Otra etapa La escritora admite que este es como un camino nuevo en su carrera literaria y teatral, señalando también que su texto trabaja además el triángulo que formaron Freud, Jung y Spielrein.

"Soy una apasionada del bicho humano. Y más que el psicoanálisis, me fascina lo psicobiológico. Y creo que hay un paralelismo entre nuestra creación, nuestra creatividad, y nuestra salud. Eso lo creo profundamente: cuanto más abierta es una persona, más niveles creativos puede abordar. Y cuando hablo de eso, hablo también de lo obsceno, lo escatológico. Porque a veces hay una idealización de la salud, como que fuera lo rosado y lo bonito. Y la salud en realidad es la que sabe ver lo que no está tan bueno, también".

Influida por los talleres de dramaturgia de Sergio Blanco, Oña afirma: "Yo soy una actriz que escribe, y escribo para actuar. Y honestamente, este nuevo texto no siento que esté tan defendido. Incluso todavía lo voy a seguir elaborando, durante las funciones, y después de bajar de cartel lo voy a revisar otra vez. Porque me encantaría poder ponerle una moña, y decir que es un texto exportable. Éter retornable, por ejemplo, se hizo en varios países, en España, en Argentina, México. Pero supongo que se hizo porque era accesible, divertida. Pero no siento que dramatúrgicamente tenga un buen impacto.

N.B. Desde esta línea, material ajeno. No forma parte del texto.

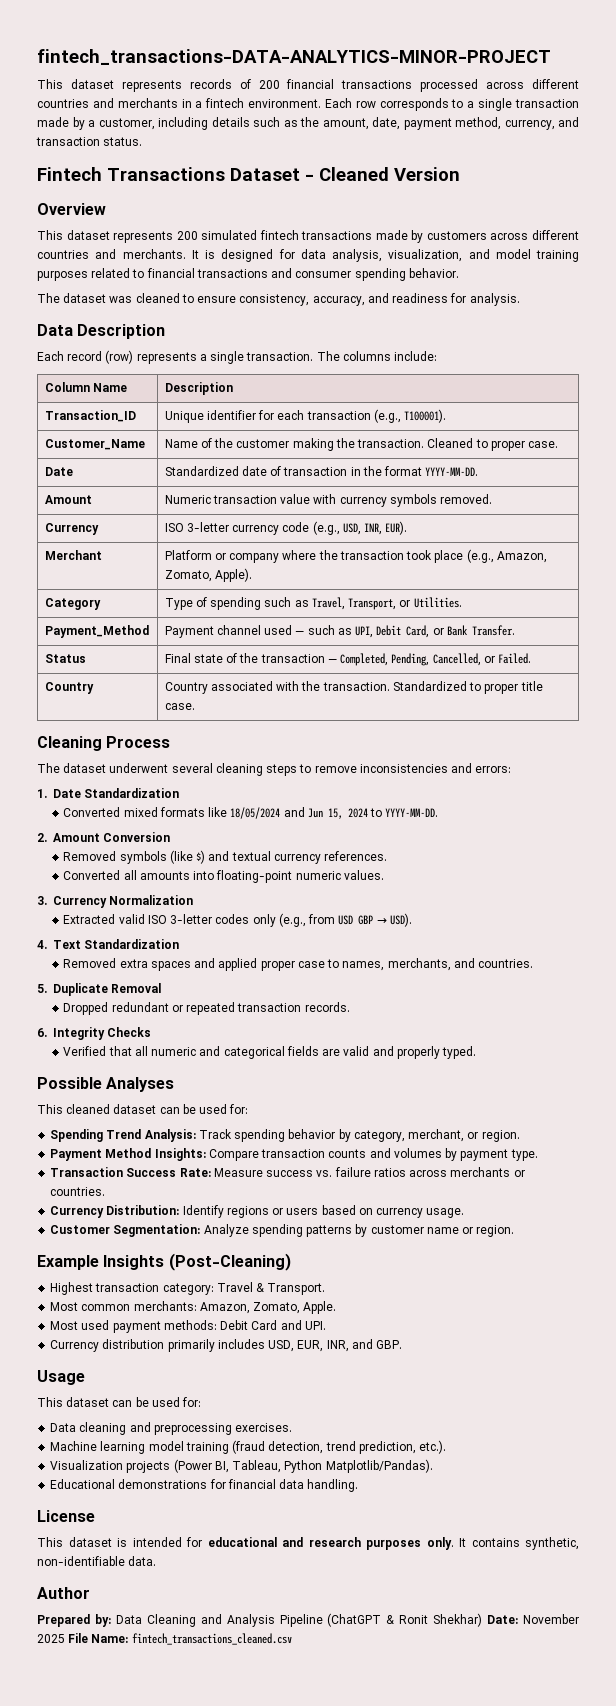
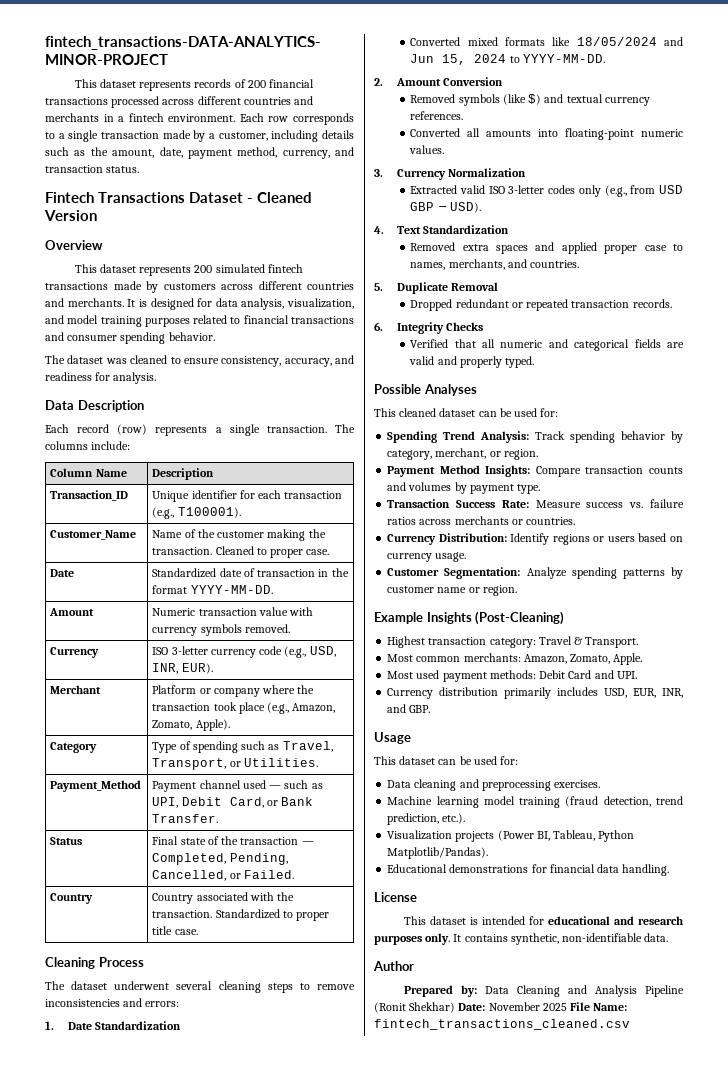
- Prepared by: Data Cleaning and Analysis Pipeline (ChatGPT & Ronit Shekhar) Date: November 2025 File Name: fintech_transactions_cleaned.csv
+ Prepared by: Data Cleaning and Analysis Pipeline (Ronit Shekhar) Date: November 2025 File Name: fintech_transactions_cleaned.csv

datos Tractatus y un mes a puro psicoanálisis Ser humana se estrenará este viernes 16 de febrero en Tractatus (Ituzaingó 1583, entre Piedras y Rambla 25 de agosto), donde dará seis funciones, los viernes y sábados a las 21.00 y los domingos a las 20.00, durante febrero, y no se descarta que luego siga en marzo, los viernes. La puesta contó con escenografía y vestuario de Doce Monos, y la asistencia de dirección de Elisa Queirolo.

Las entradas salen $ 300. Reservas: 097 040 924.